Kris exhaled, surprising the silence. He looked in HORROR at the middle of Lindy’s contender-scab/trash can.

 

I can see by your outfit that you are a cowboy and that these words look like a Fiji Mermaid with its eyes closed. The cowboy is a time-tested symbol of being insane in the membrane. Especially when you hold it up like a species of vertiginous grease.

 

¡Such brazenness and perniciousness cold goo’d all over life!

 

-¡Lindy! -Kris exclaimed with the gargantuan appetite of a South American salamander-. ¿This... you call this living?

 

With a heart full of latent violence, Kris stopped short of killing his sister. Besides, Lindy only had the brazenness of a half sack of potatoes left in her.

 

-¿You call this living? -Kris repeated, this time sounding alienated.

 

The sad, dough-eyed boy was legging it out of the patio when his sister started rearing up.

 

-No. ¡I don’t call this living! -Lindy said, burping from her toes.

 

Then was when Kris saw God count to three, but He was unable to count to nine.

 

-¡One! ¡Two! ¡Ten!

 

Lindy lifted her ant wings to the sky.

 

-“¡One! ¡Two! ¡Ten!” is what ventriloquists say -She say’d-. And they say it while taking out the trash. ¿Can you believe it? That’s perfect.

 

Passing a rat’s ass, Lindy knew she could count on Kris to wear diapers, set a rooster on fire and then breathe agitatedly.

 

-Kris, ¿what are you thinking? Oh yeah, you don’t think. ¿What are you Trilateral Commissioning? -A burly Lindy reinvented.

 

-No, I’m not thinking -Kris Prostestanted.

 

Lindy held up her one, two, ten and looked at it, searching the numbers for something that moved her.

 

-¡I’m a boy and that’s WORD! -Lindy hissed as she counted one, two, ten.

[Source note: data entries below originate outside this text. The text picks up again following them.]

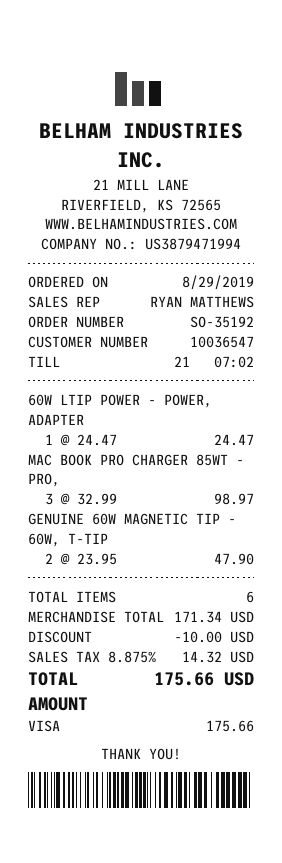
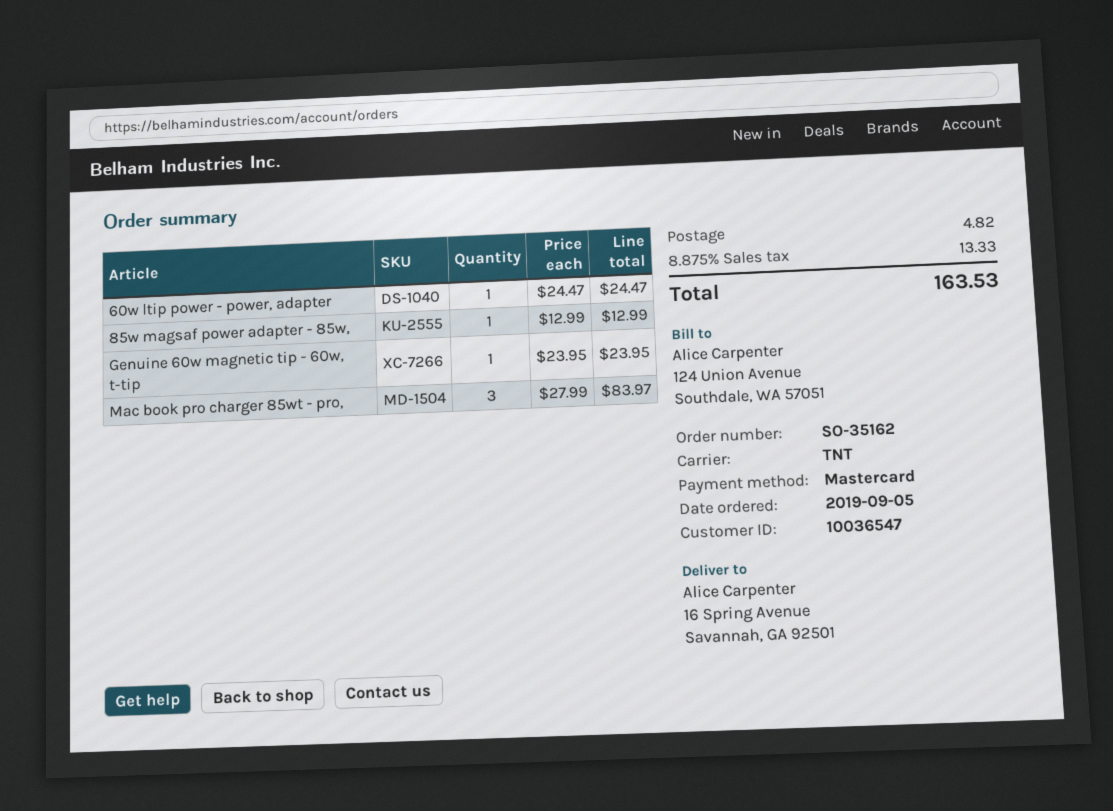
order number: SO-35192 -> SO-35162
order date: 2019-08-29 -> 2019-09-05
payment method: Visa -> Mastercard
MAC BOOK PRO CHARGER 85WT - PRO,: 3 x 32.99 = 98.97 -> 3 x 27.99 = 83.97
GENUINE 60W MAGNETIC TIP - 60W, T-TIP: 2 x 23.95 = 47.90 -> 1 x 23.95 = 23.95
85w magsaf power adapter - 85w,: none -> 1 x 12.99 = 12.99
discount: 10.00 -> none
shipping: none -> 4.82
tax: 8.875% = 14.32 -> 8.875% = 13.33
total: 175.66 -> 163.53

She was babbling again instead of chilling, her teeth pressed against her chest trying to move her labia.

   

 

-¿What are you trying? -Kris said, trying to move the ceiling with his eyes.

 

-I’m not a girl. ¡You’re the girl! -Lindy hissed again, this time counting ten in a tone of voice that was at once gooey and at the same time triple-chinny. She was tiring of spitting nonchalantly at passing paramilitarists and globe-hopping with Deputy Dawg. Lindy was looking more to throw spitballs at the number 10 and to find a mechanism that would remove hats from gentleman’s heads when ladies passed by.

 

-It’s more likely that you’ll step on an insect -Kris said, without caring to accost-. Try that on for size, Lindy.

 

-At least I don’t have the manners of an iguana -Lindy insisted, acrimoniously hitting Kris over the head with the number 10. And then, in her best Lance Henriksen imitation-: ¿Fuck me? ¡Fuck you!

 

-At least I don’t go to Ecuador with my golf instructor -Kris hissed, rubbing his head where the 10 had struck.

 

Kris was seeing 10’s in the air and he was suspicious. His head felt like someone had cast him into the sea and then reeled him in with a fish hook speared through his cerebellum. His ENORMOUS blue eyes moved only when they were spoken to and never horizontally. They were bright red and taking the curves like Lindy applied mascara. He may have a labia-inferiority complex, but at least he didn’t mimic Lance Henriksen lines and at least he didn’t think that he was Nostradamus with a labia-superiority complex.

 

The 10’s were still hovering over Kris’s head with grease and chocolate dripping off onto his bald, cue ball head. And his cue ball wasn’t wearing a rain bonnet. He had a German Lugar, a piece of paper with the word ten written on it and a pint of Hidden Valley Hibiscus salad dressing, but no rain bonnet. Under extreme circumstances he carried a rain bonnet with him, but now all he had to show for it was the cold goo running down to his armadillo skin shoes the color of carrion.

 

-Call me Palmolive -Lindy hissed without saying the word “ten” and then moved her head quickly back and forth like Bob Saget on chewing tobacco.

 

-¿Tonto? -Kris mistakenly repeated, shaking his head-. I mean, ¿why Palmolive?

 

-Look, asswipe, ¡you’d fucking better well call me Palmolive! -Lindy hissed this again without mentioning 10 and while treating everyone like they were not merely labia movers and shakers.

 

Kris grew nauseous:

 

-¿Are we going bicycling on the patio or at the school or what, Lindy?

 

-That’s Robertaricia to you, ¿or do I have to literally etch it into your pea brain?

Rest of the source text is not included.